**How to complete this task:** From the data below, return only the lines from the one with "text: Detent ->" through the one with "top: 558px ->", exact and inclusive, with pictures left out.

**Information:**
^^^^^^^^^^^^^^^^
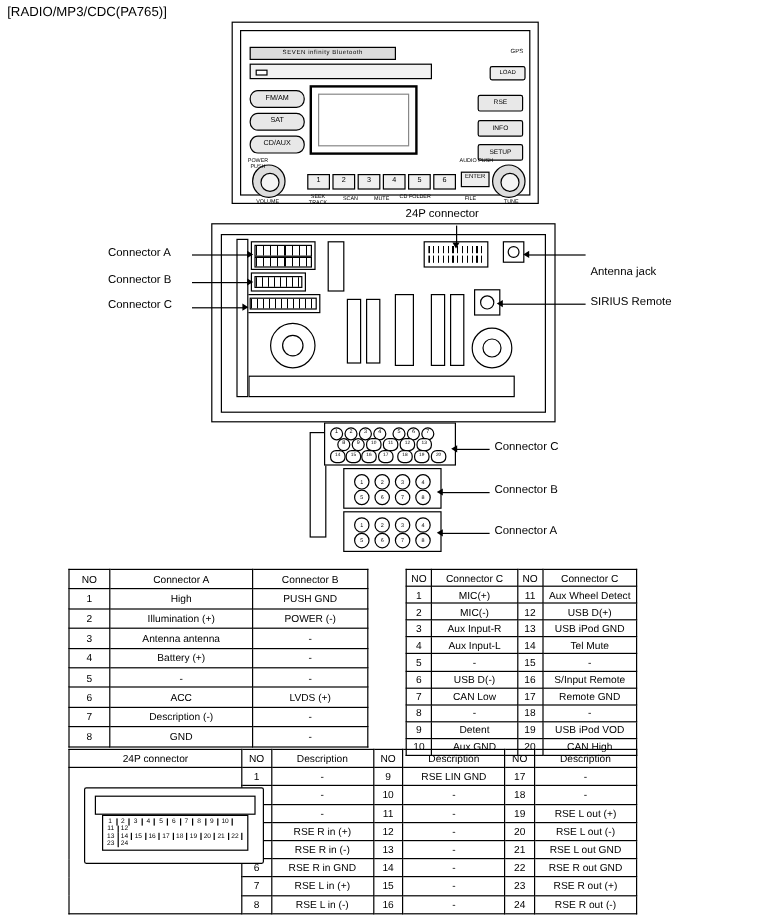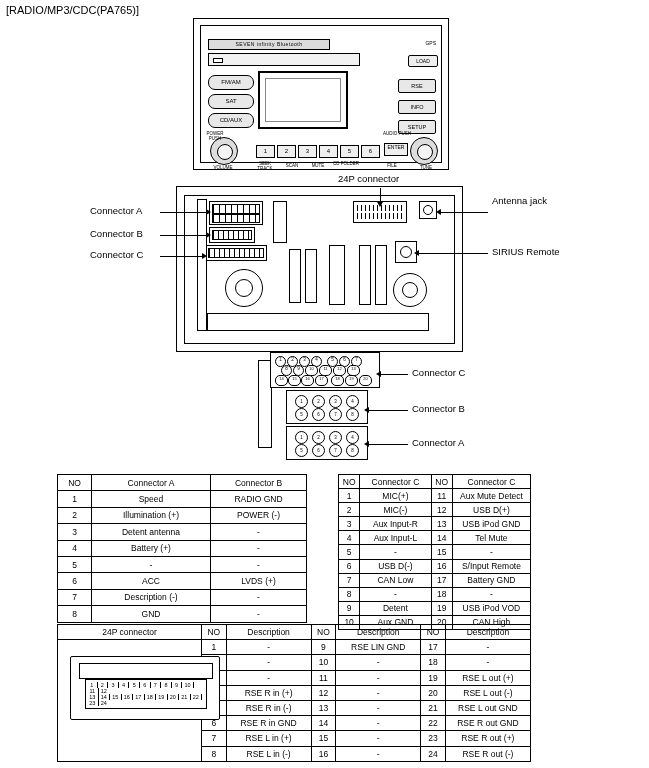"Antenna jack" div.lbl { top: 195px -> 221px }
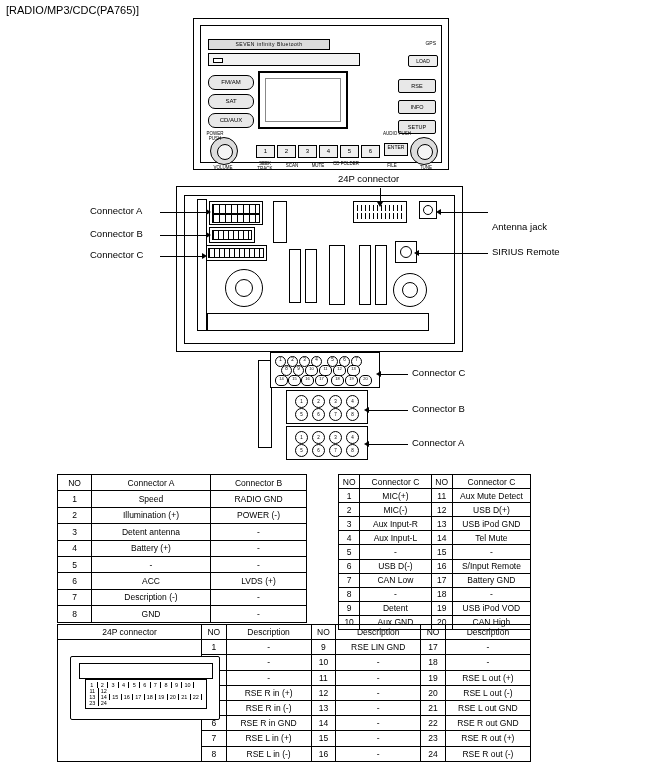"Speed" td { text: Speed -> High }
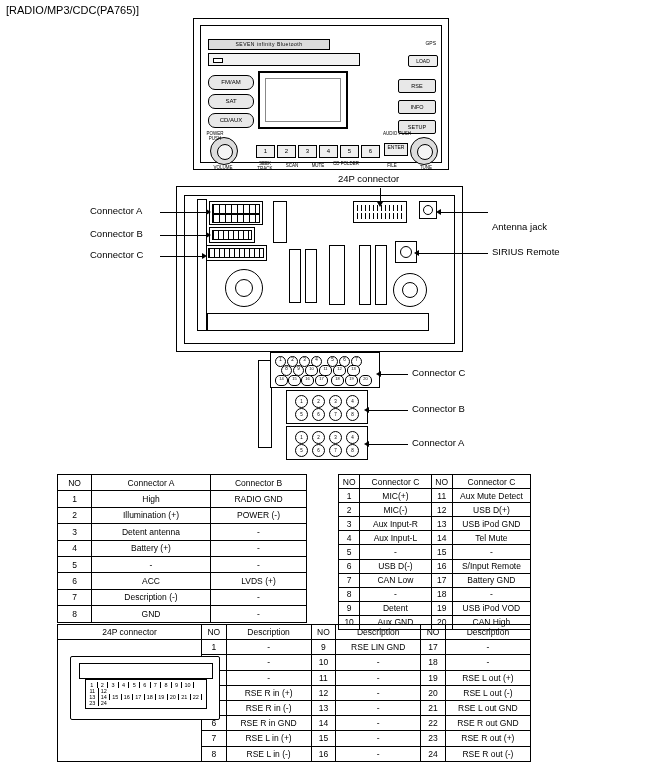"RADIO GND" td { text: RADIO -> PUSH }
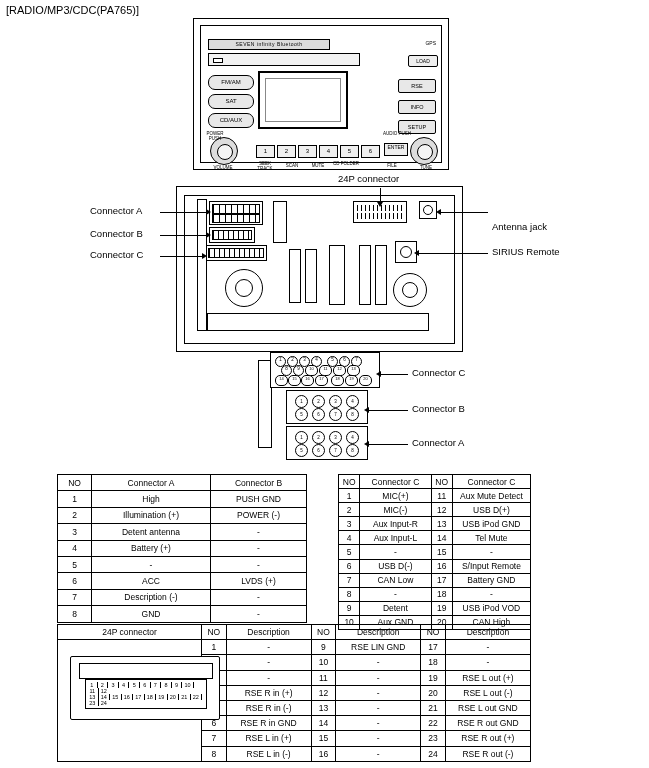"Aux Mute Detect" td { text: Mute -> Wheel }
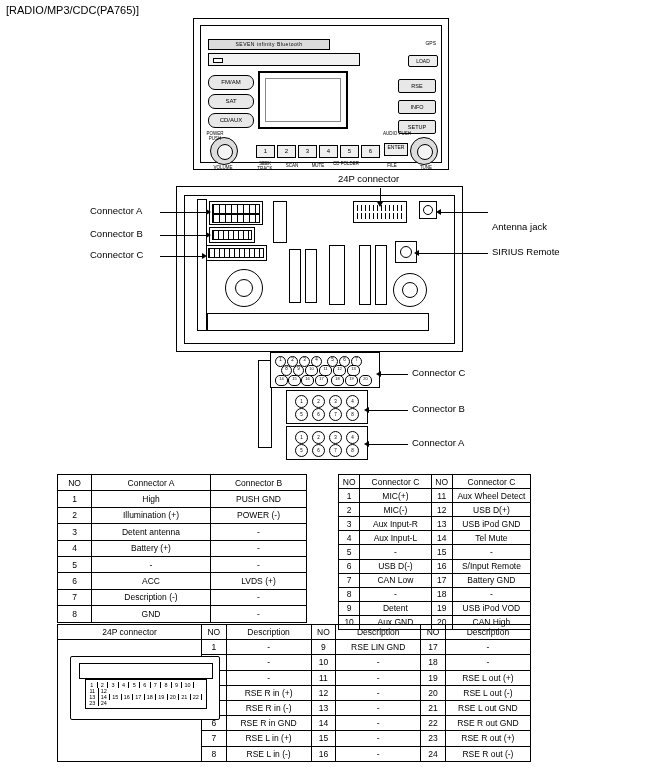"Detent antenna" td { text: Detent -> Antenna }
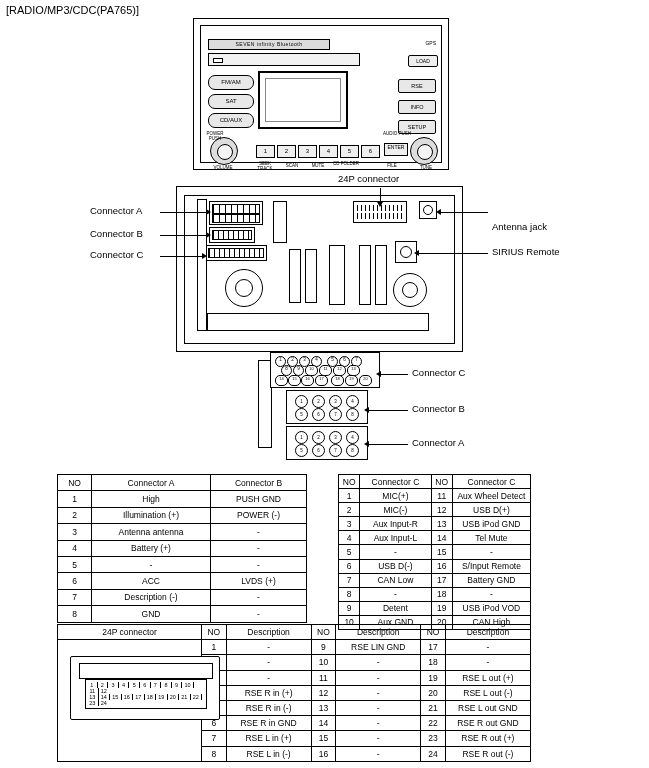"Battery GND" td { text: Battery -> Remote }
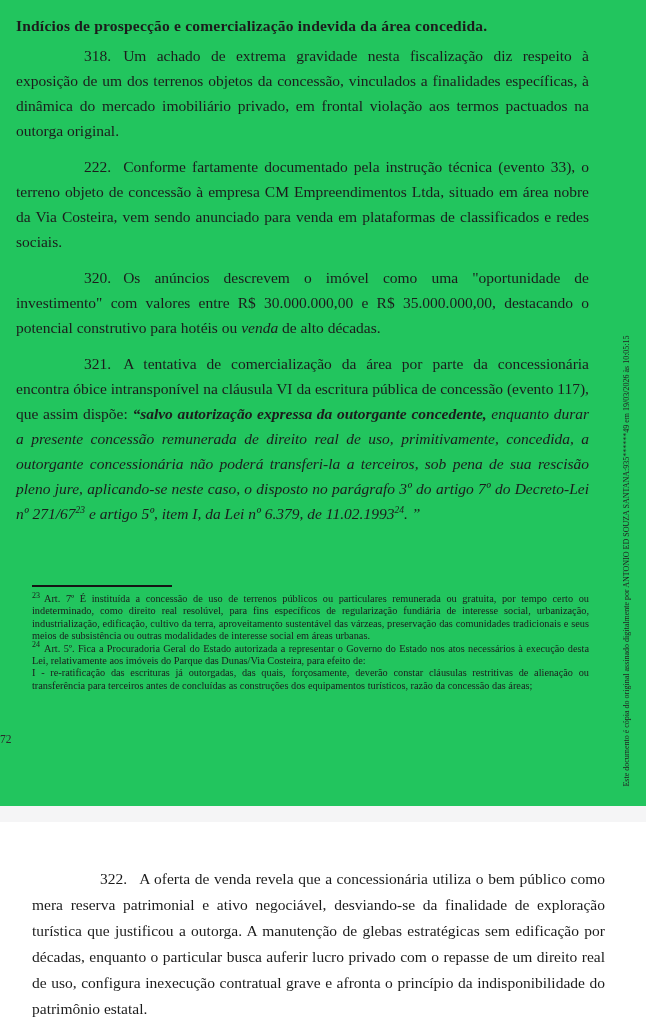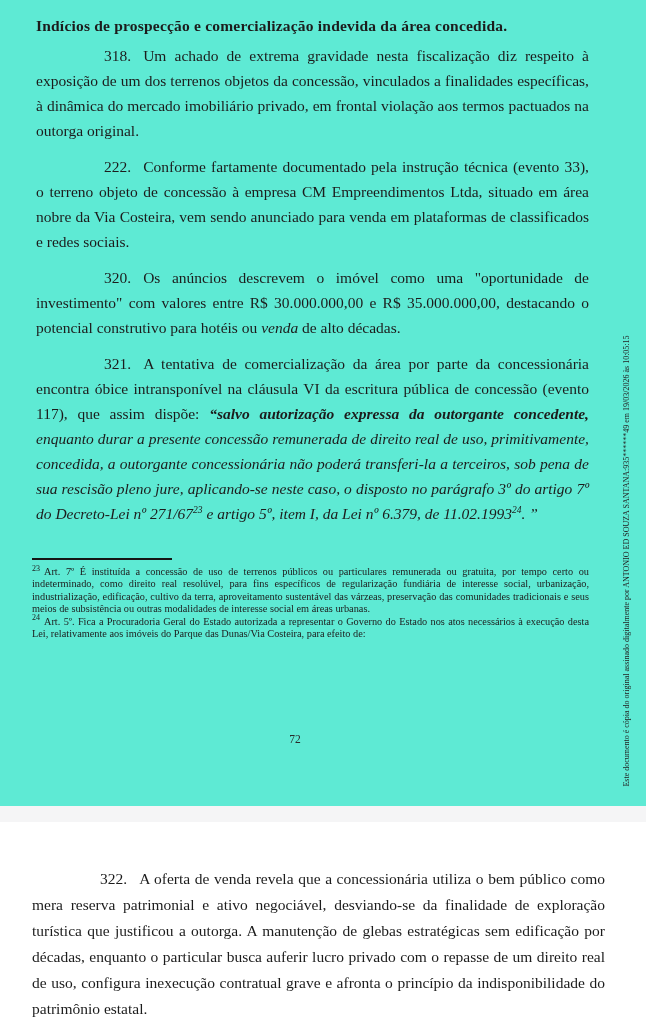"Indícios de prospecção e comercialização" .page1 { background: #5eead4 -> #22c55e; padding: 15px 57px 0 36px -> 15px 57px 0 16px }
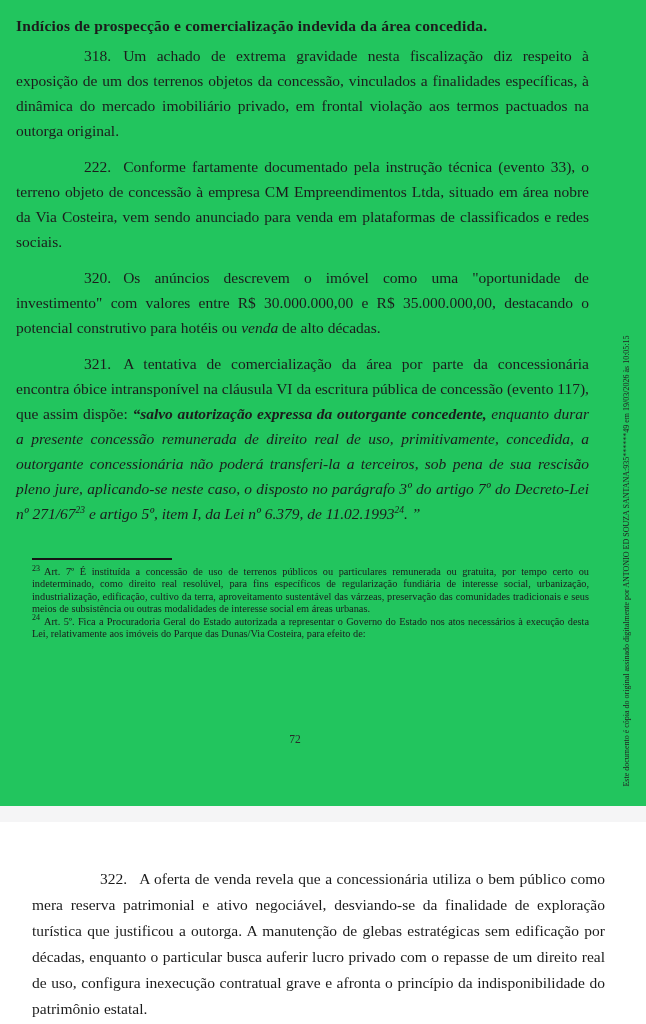"23 Art. 7º É instituída" .footnotes { top: 558px -> 585px }
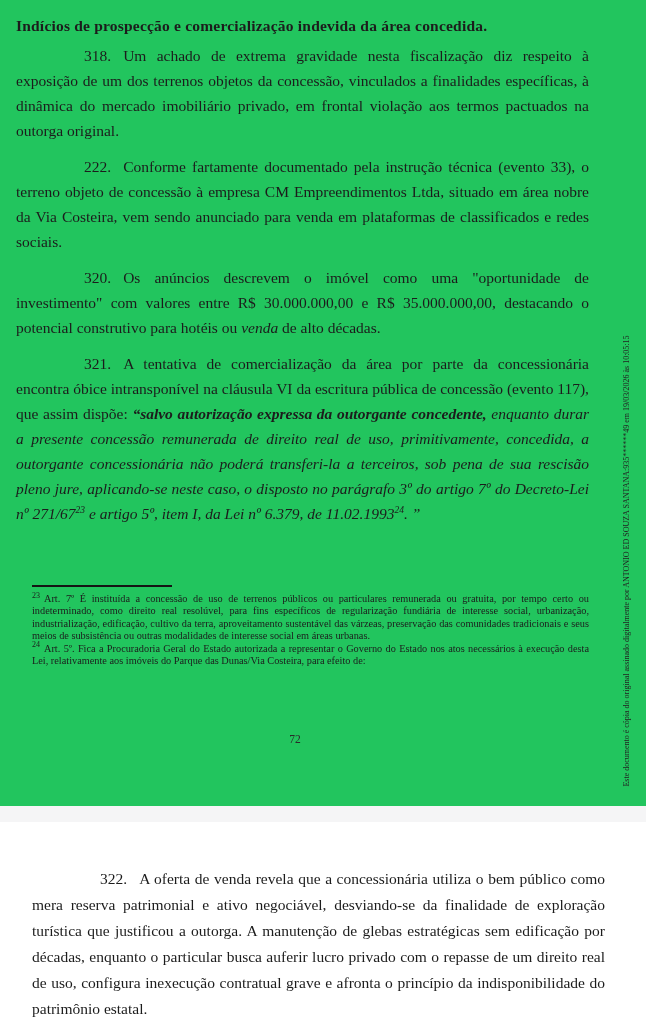"I - re-ratificação das escrituras" p { html: none -> <p>I - re-ratificação das escrituras já outorgadas, das quais, forçosamente, deverão constar cláusulas restritivas de alienação ou transferência para terceiros antes de concluídas as construções dos equipamentos turísticos, razão da concessão das áreas;</p> }
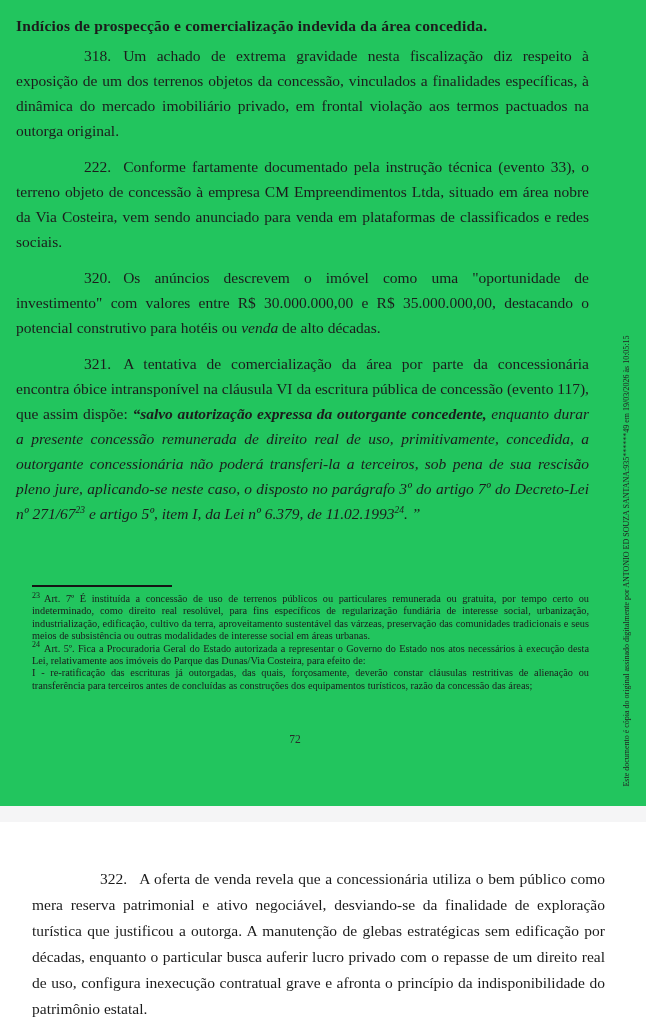"72" .pageno { text-align: center -> none }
^^^^^^^^^^^^^^^^
**Task response:**
"Detent antenna" td { text: Detent -> Antenna }
"Battery GND" td { text: Battery -> Remote }
"Indícios de prospecção e comercialização" .page1 { background: #5eead4 -> #22c55e; padding: 15px 57px 0 36px -> 15px 57px 0 16px }
"23 Art. 7º É instituída" .footnotes { top: 558px -> 585px }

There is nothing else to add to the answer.